I'm going to tackle something a little different now, because it tickles me and touches on some of the topics that have given me pleasure over my lifetime. A few weeks ago Rabbi Mark Sameth wrote a New York Times op-ed entitled, "Is God Transgender?"
The title, as is often the case since it is written by someone other than the essay's author, is not the question. The question is, does the Tanach, or Jewish Bible, present a more gender-expansive view of life 2-3 millennia ago than currently imagined? I believe the answer is yes, though not given the evidence Sameth provides. That evidence is pretty thin, or, in some cases, requires such acrobatic skill that it would make the Talmud-era rabbis look like the current Romanian gymnastic team compared to Sameth's Simone Biles routine.
Most importantly, since Hebrew is written without vowels, it's often hard to ascertain a word's meaning. The classic example is the third person pronouns, הוא, he and she, which are spelled the same but with different vowel sounds. Tradition ascribes particular vowel sounds, but there's no way to know what they originally were. Another example is inferring that the word for "to nurse" (לאמן) means to breastfeed, even when the same sentence actually contains another word (להניק) that actually means to breastfeed. Then he foes on with a curious statement about how the name of Yahweh was pronounced by the ancient priests, an interpretation with no historical basis at all. I love the acrobatics, but this analysis is a huge stretch by most standards.
And he left out the most potent story of all, the midrashic tradition, with sources going back to Sumer and Akkad, of Lilith, Adam's first female partner, or even the analysis of the Biblical text which posits the first human as an intersex person, what used to be called a hermaphrodite.
It's obvious that trans visibility has progressed sufficiently that The Times would publish such an op-ed. That's a very good show of progress. The story, however, doesn't end there.
Rabbi Avi Shafran, writing in Haaretz, makes the common mistake of reducing all of human biology to genitals. I appreciate his concern for the extra burden I had in my earlier life, but the fact of being born "male" encompasses much more than one's genitals. And indeterminate sex, commonly known today as intersex, is not rare, with a 2.2% prevalence being far from rare.
I agree with the Rabbi's response to Rabbi Sameth's acrobatic contortions as I mentioned above, because the Biblical grammar doesn't support them. But trans women were well known in Biblical and Talmudic times, and the saris was a well-respected human being, considered by God as described in Isaiah 56:4-5 as a higher form of human than either man or woman. So Rabbi Shafran should open his heart a little a get over his failure to grow to 7'4" so he could have been a center for the Knicks. Though, to be fair, I can relate a little. As a child, while I knew from age seven that I was a girl, I also went through a phase of wanting to be Jerry West, the Hall of Fame guard of the Lakers. I got over the latter; the former is who I have been, since six weeks post-conception, and no amount of Talmudic reasoning can change that.
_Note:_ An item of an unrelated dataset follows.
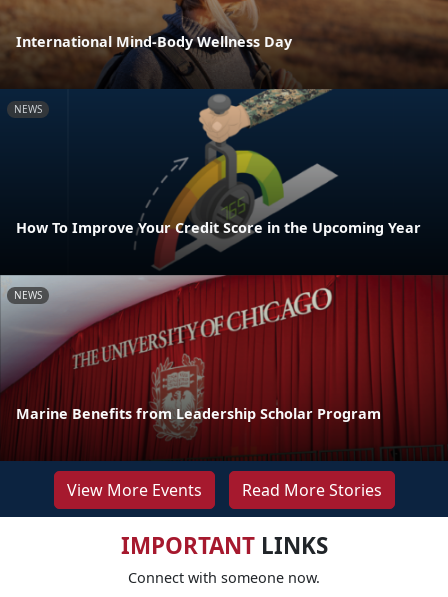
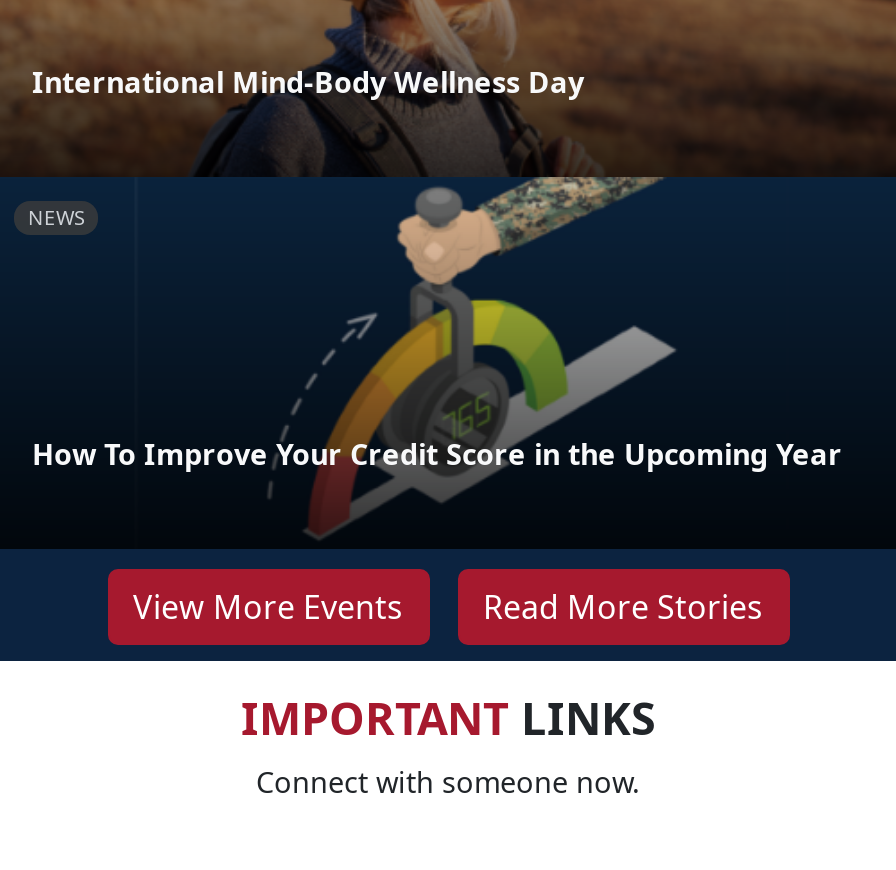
- [image]
- NEWS

- Marine Benefits from Leadership Scholar Program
Rabbi Shafran then took a left hook from Beth Orens, whom I've known from the site orthodykes. She goes after Rabbi Shafran from his right while also taking on Rabbi Sameth. A proud transsexual orthodox woman, as she self-describes, she repeats what I've been saying for over a decade - that the brain is as much a part of the body as genitals or gonads, and that there is precedence in traditional orthodoxy of the modern era in the writings of Rabbi Eliezer Waldenburg. The Tzitz Eliezer, as he was known, did not hesitate to embrace trans women after the fact, even though he, too, was fixated on genitals. I guess, when you get down to it, you can expect little else from men.
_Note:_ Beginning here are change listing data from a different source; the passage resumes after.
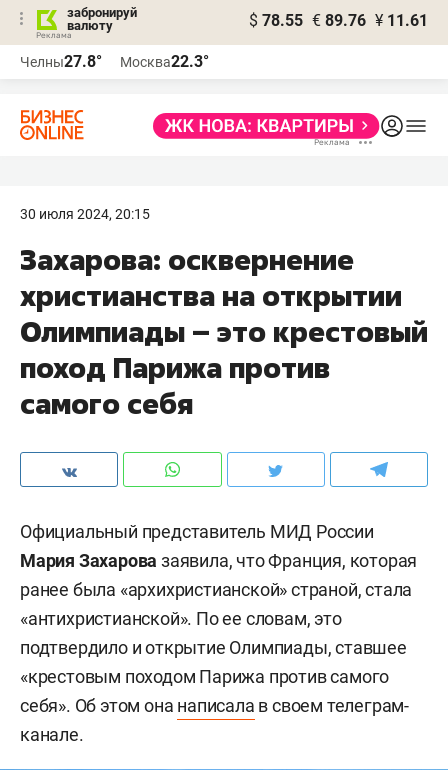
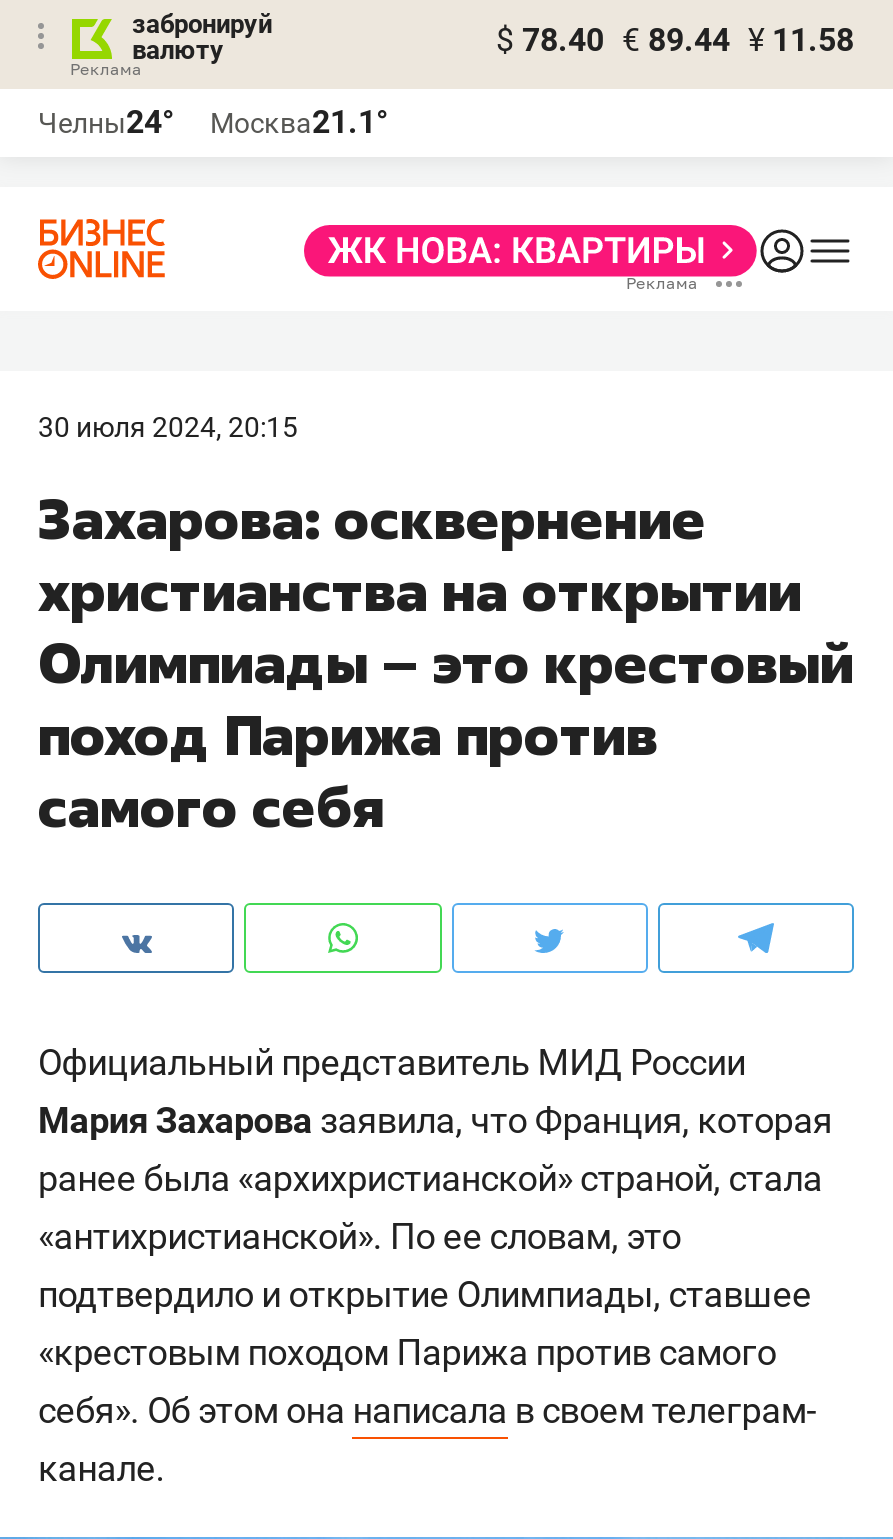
- $ 78.55 € 89.76 ¥ 11.61
+ $ 78.40 € 89.44 ¥ 11.58

- Челны27.8°
+ Челны24°

- Москва22.3°
+ Москва21.1°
Beth's primary issue is with Rabbi Sameth's construct of a spectrum of sexuality. She's a strong adherent to the gender binary, and I don't disagree with that as a scientific construct. But I'm also aware of a host of intersex individuals who are far more mixed than the norm so I can't categorically say that the sexual binary boundaries are fixed. I agree that the non-binary movement, at least until science proves otherwise, is more easily conceived as a radical social movement with little obvious basis in biology. That makes it more vulnerable to religious and biological fundamentalists. But I've seen too much biological variation to bet the store on that, either.
When I was growing up The New York Times rarely featured such writing based on Jewish scholarship of Jewish texts. At best there were references to "Judeo-Christian civilization," a sop to the city's large Jewish plurality. In 1986, when a translation was published of Glas, by the famed French Jewish deconstructionist philosopher Jacques Derrida, The Times book reviewer was perplexed by the layout of the book. This was long before the era of hyperlinks, so the concept was alien to the general public, though what surprised me is that no scholar appeared to recognize that the page layout was over 1500 years old and could be easily read in New York Jewish bookstores in multi-volume sets. Those sets comprise the Talmud.
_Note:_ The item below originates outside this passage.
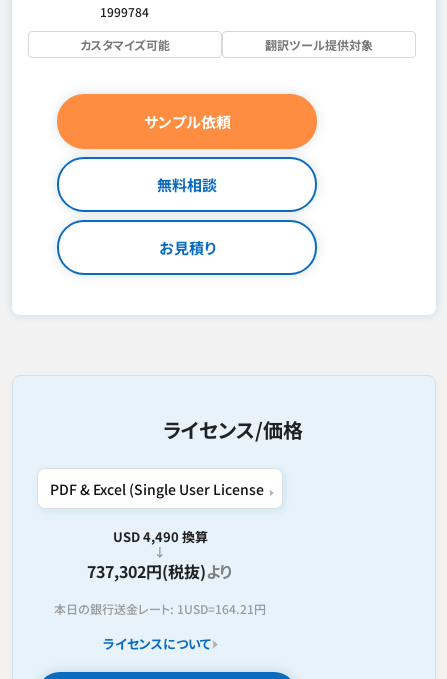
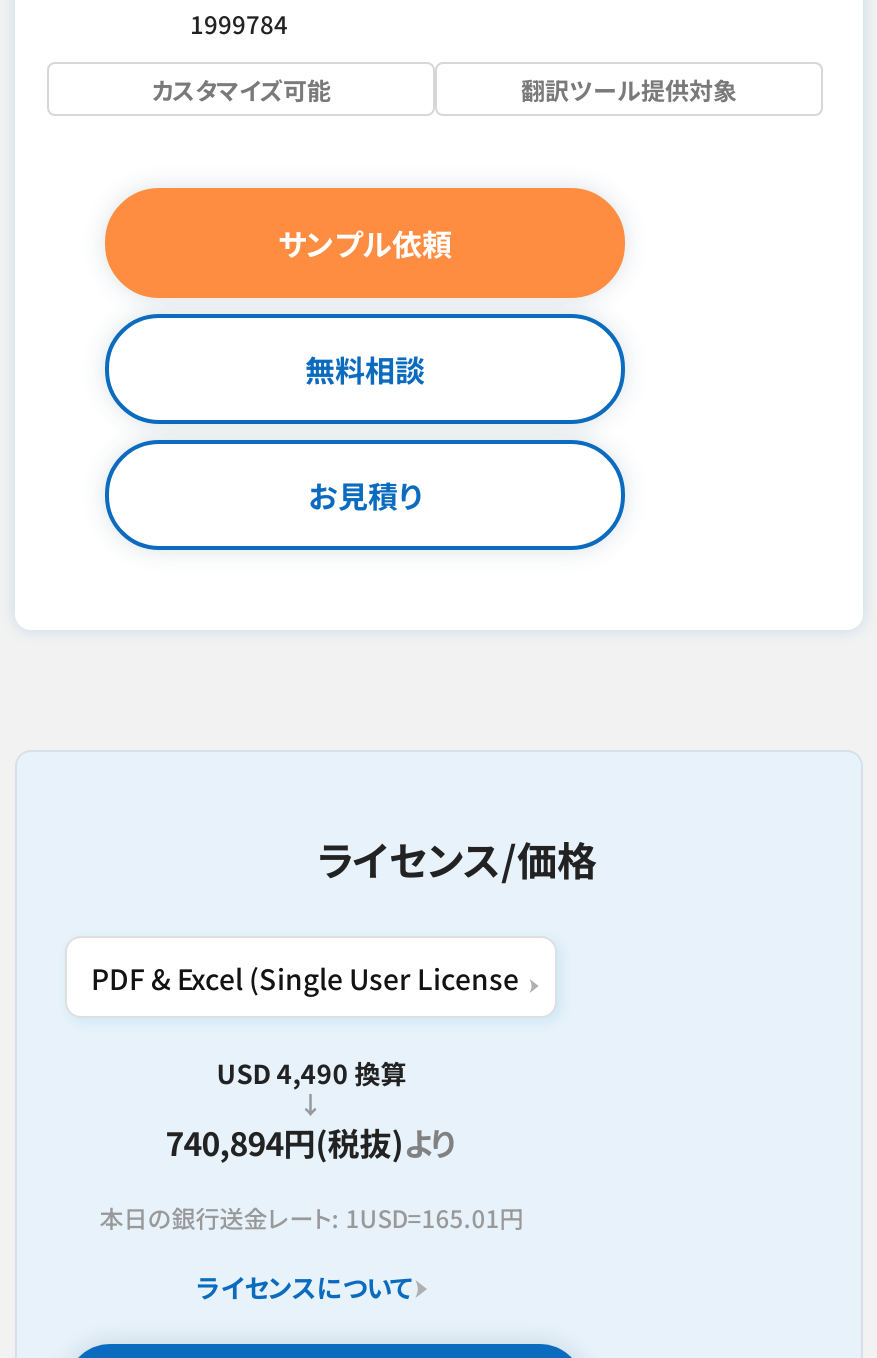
- 737,302円(税抜)より
+ 740,894円(税抜)より

- 本日の銀行送金レート: 1USD=164.21円
+ 本日の銀行送金レート: 1USD=165.01円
While it's entertaining reading so many critics, including Jewish ones, twisting themselves up trying to describe the "architecture" of Glas, I find it touching that thirty years since the publication of the English translation The Times is comfortable publishing rabbinic analyses, however flawed, of gender, and sparking debate across multiple platforms.
May we see more of this in the New Year which begins in two weeks.